WHAT IS REQUIRED> Each entry should be set down exactly as written, except for any picture it holds.

RECORDS TO PROCESS Start Marker

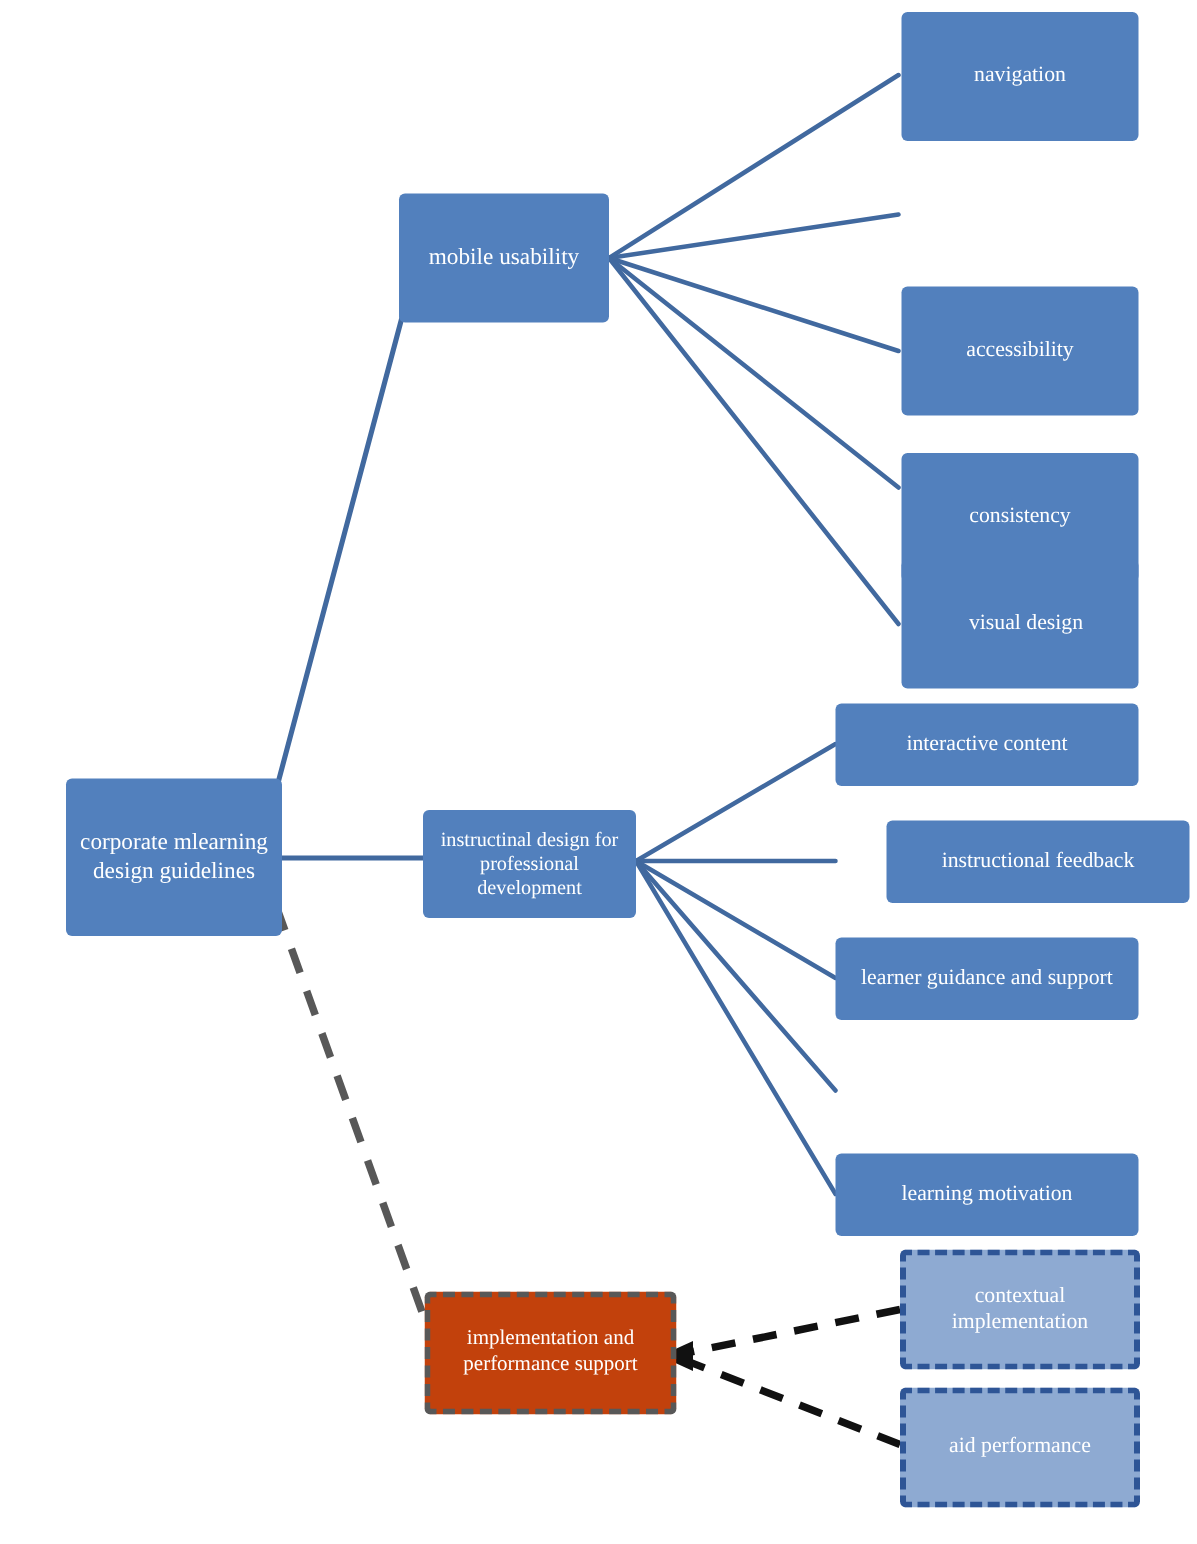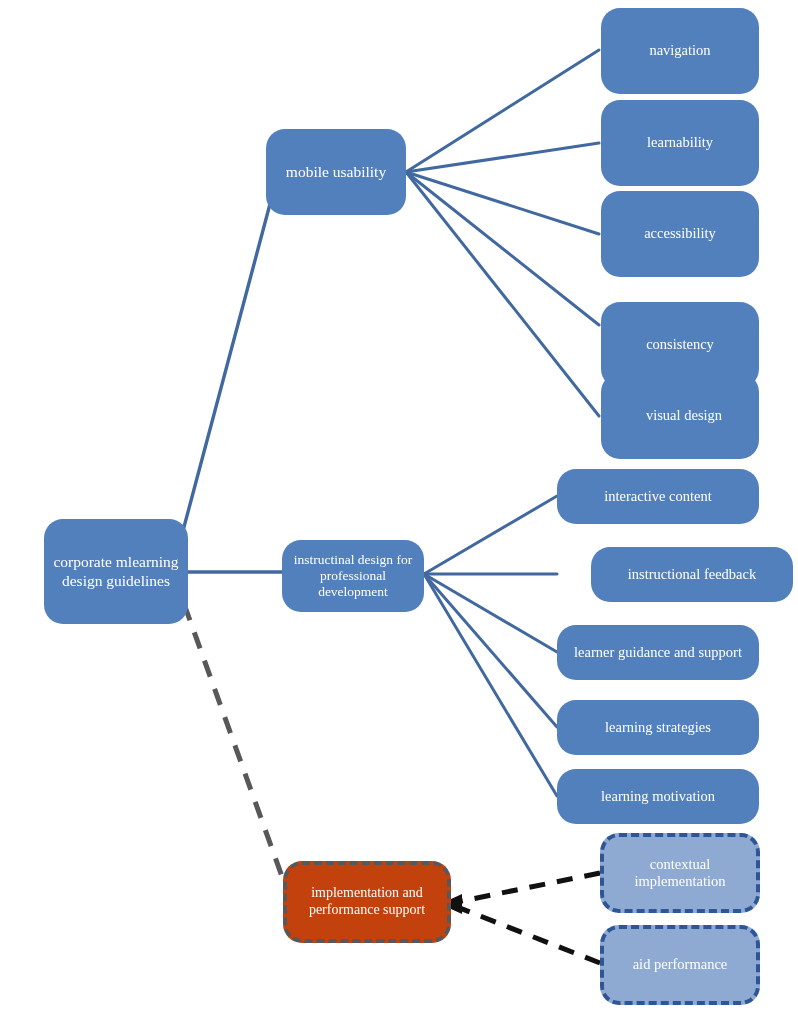"navigation" .node { border-radius: 19px -> 4px }
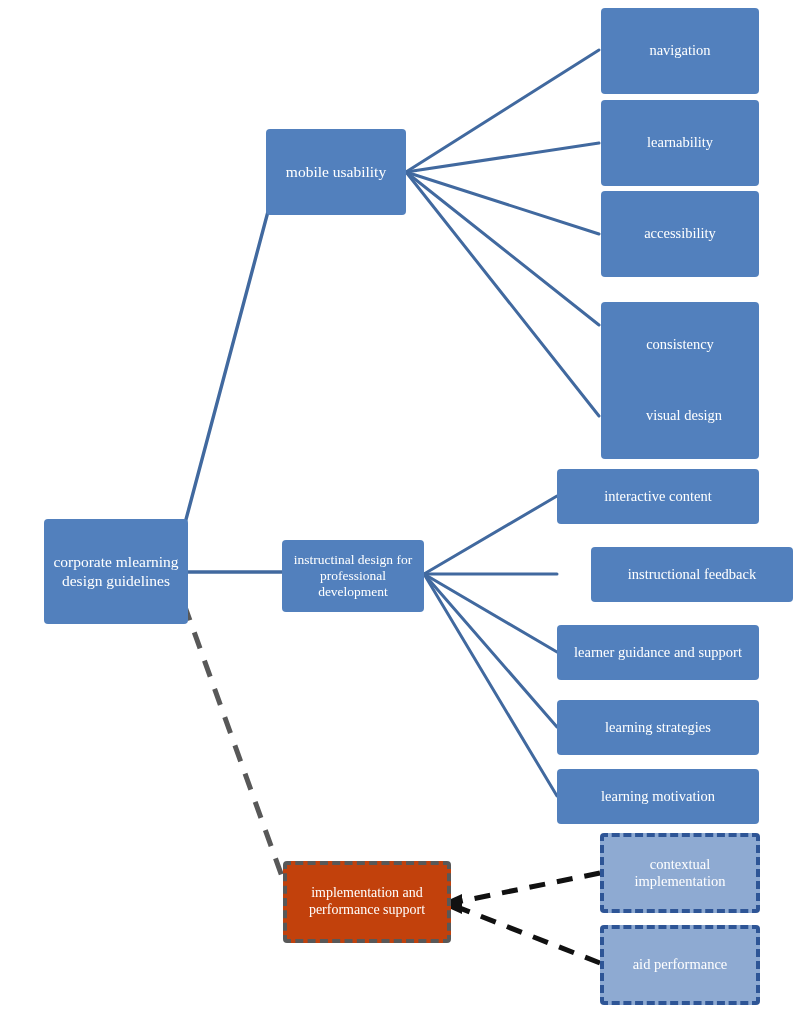"learnability" div.node { html: <div> <span>learnability</span> </div> -> none }
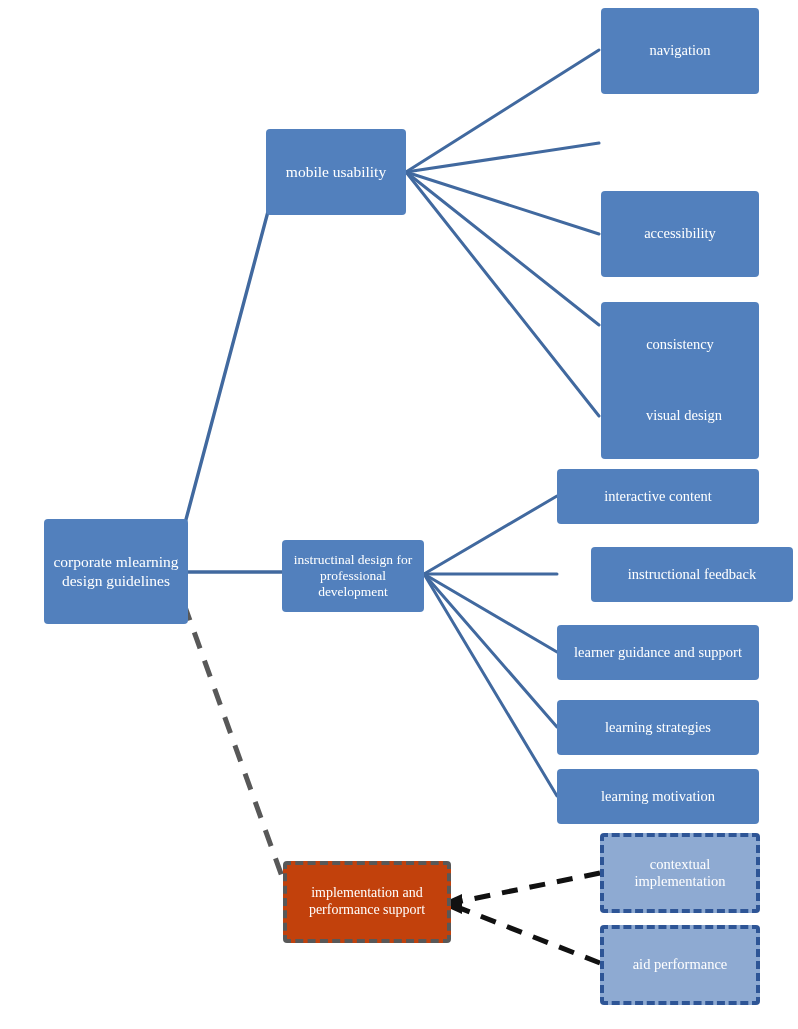"learning strategies" div.node { html: <div> <span>learning strategies</span> </div> -> none }
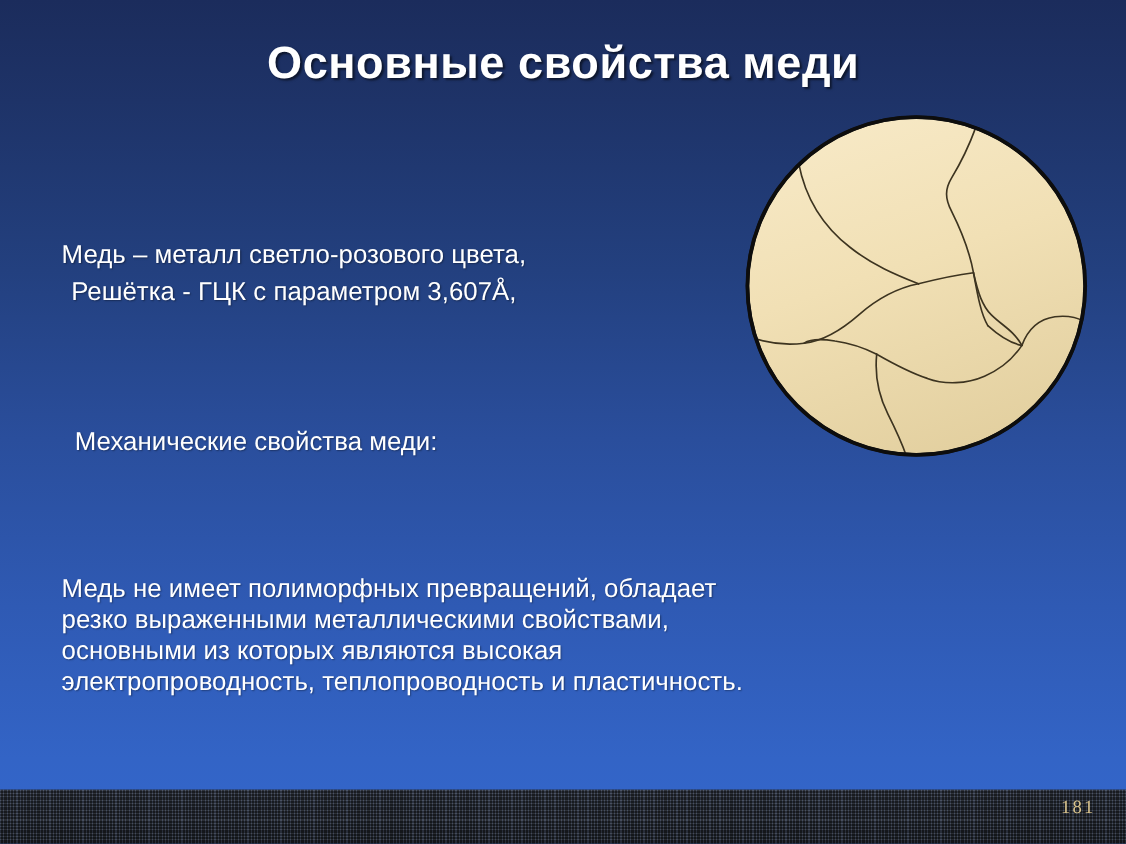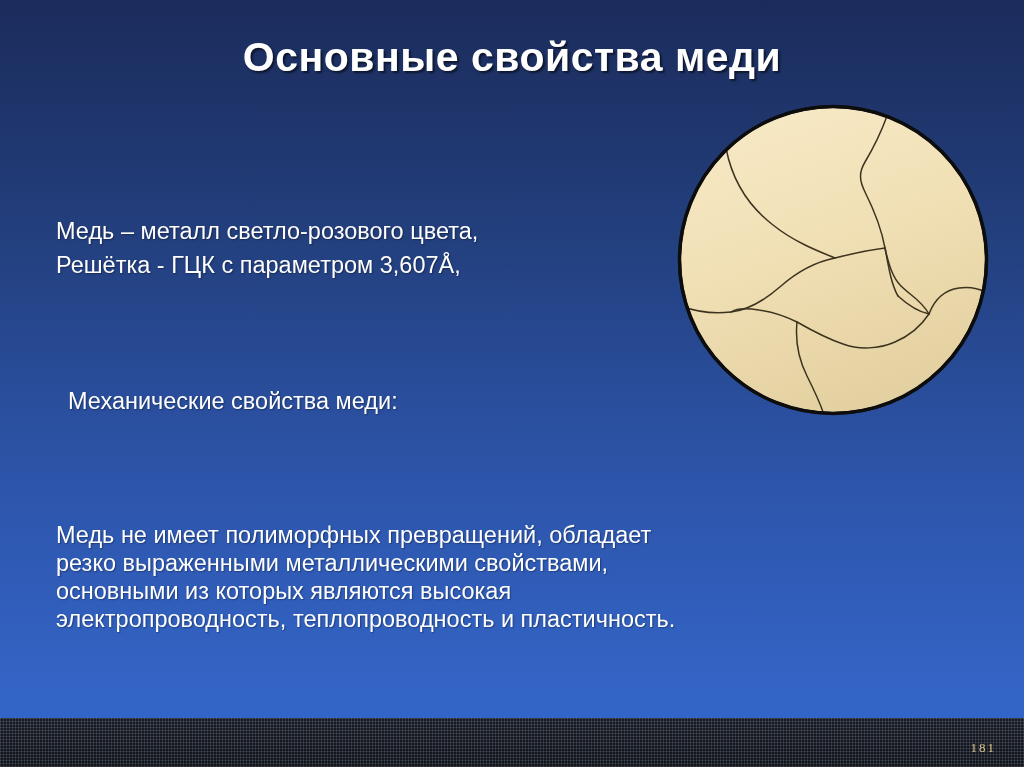"Медь – металл светло-розового цвета," .body-text .line { text-align: none -> center }
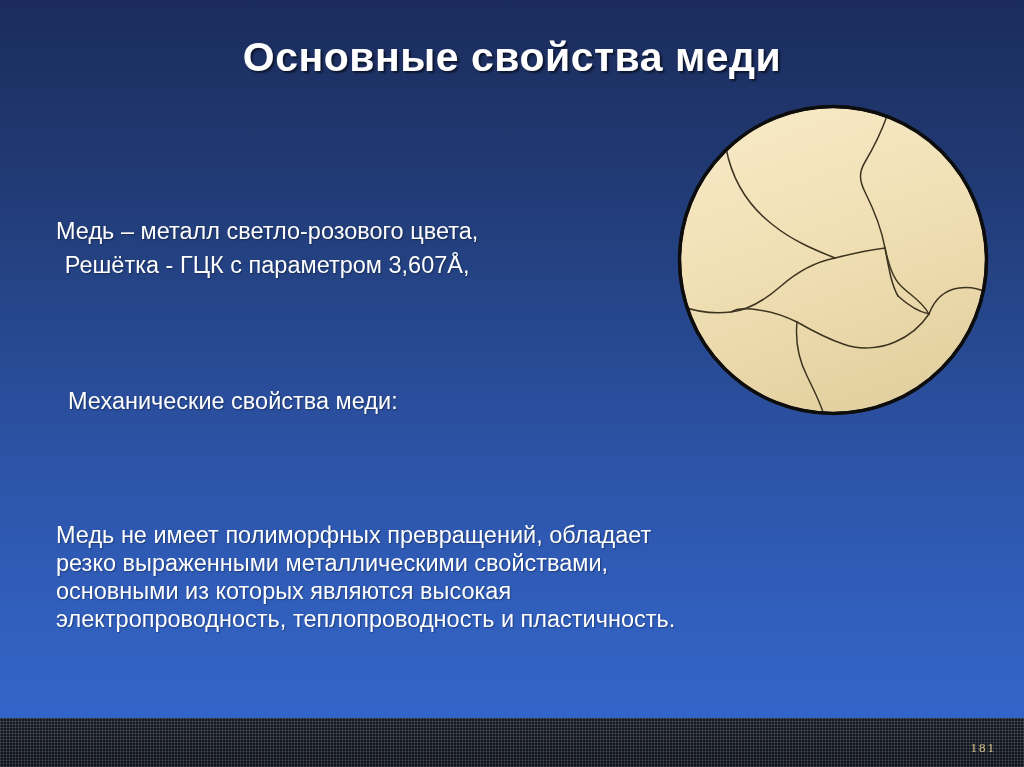"181" .page-number { bottom: 11px -> 23px; font-size: 13px -> 17px }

RECORDS TO PROCESS End Marker

SOLUTION TO THE EXERCISE>
"navigation" .node { border-radius: 19px -> 4px }
"learnability" div.node { html: <div> <span>learnability</span> </div> -> none }
"learning strategies" div.node { html: <div> <span>learning strategies</span> </div> -> none }
"Медь – металл светло-розового цвета," .body-text .line { text-align: none -> center }
"181" .page-number { bottom: 11px -> 23px; font-size: 13px -> 17px }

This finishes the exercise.